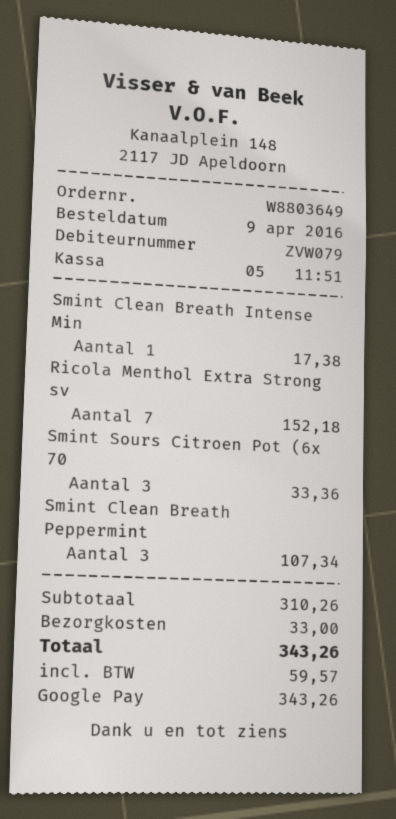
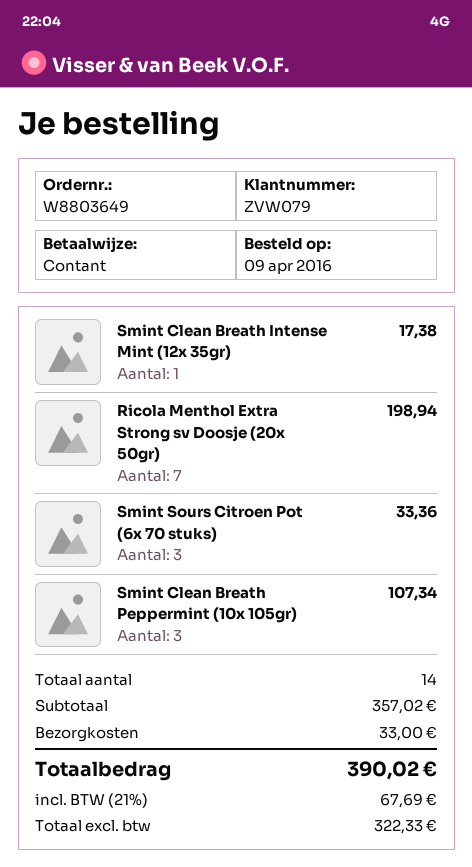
payment method: Google Pay -> cash
Ricola Menthol Extra Strong sv: 7 for 152.18 -> 7 for 198.94
subtotal: 310.26 -> 357.02
tax: 59.57 -> 67.69
total: 343.26 -> 390.02

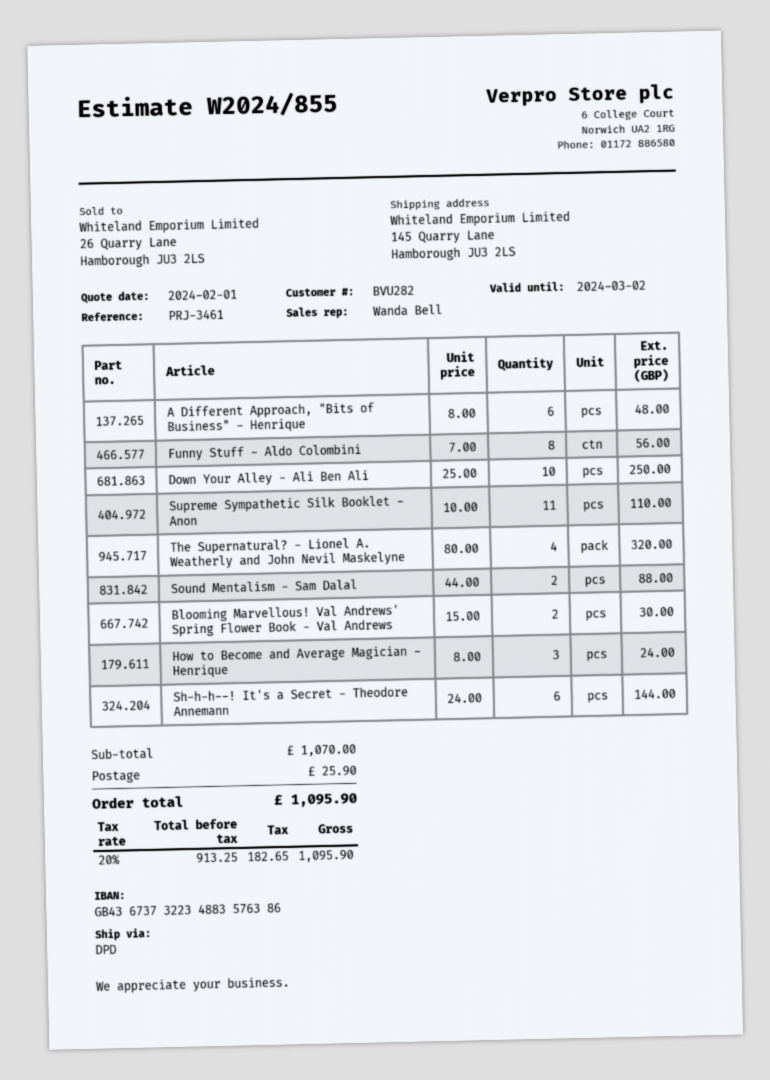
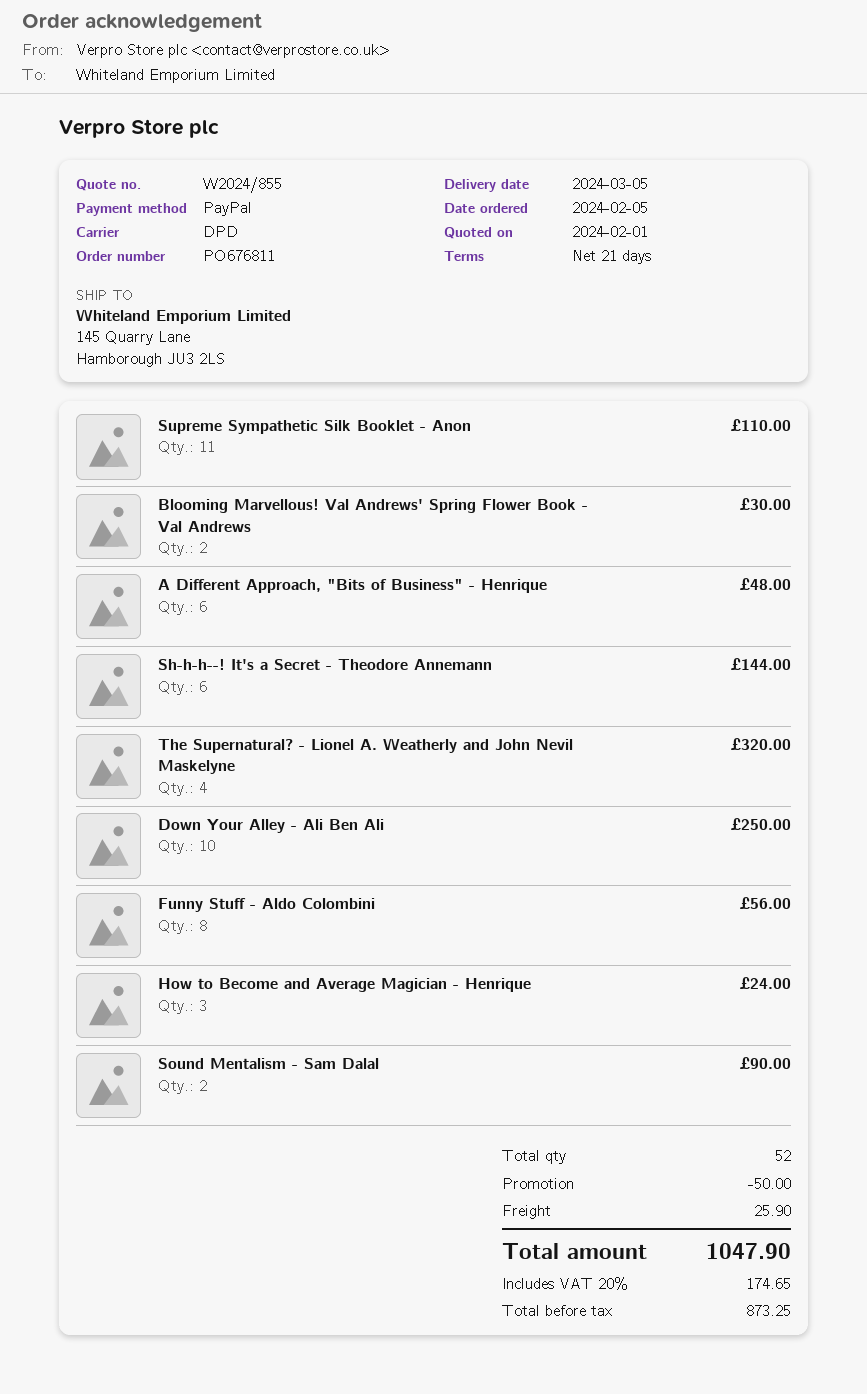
Sound Mentalism - Sam Dalal: 2 for 88.00 -> 2 for 90.00
discount: none -> 50.00
net: 913.25 -> 873.25
tax: 20% = 182.65 -> 20% = 174.65
total: 1095.90 -> 1047.90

----

*WHAT YOU WILL DO*.
Please set down, with no changes, the line that contains "Sound Mentalism - Sam" and all the lines after it until the entries end; write nothing besides them.

*SOLUTION TO THIS TASK*.
Sound Mentalism - Sam Dalal: 2 for 88.00 -> 2 for 90.00
discount: none -> 50.00
net: 913.25 -> 873.25
tax: 20% = 182.65 -> 20% = 174.65
total: 1095.90 -> 1047.90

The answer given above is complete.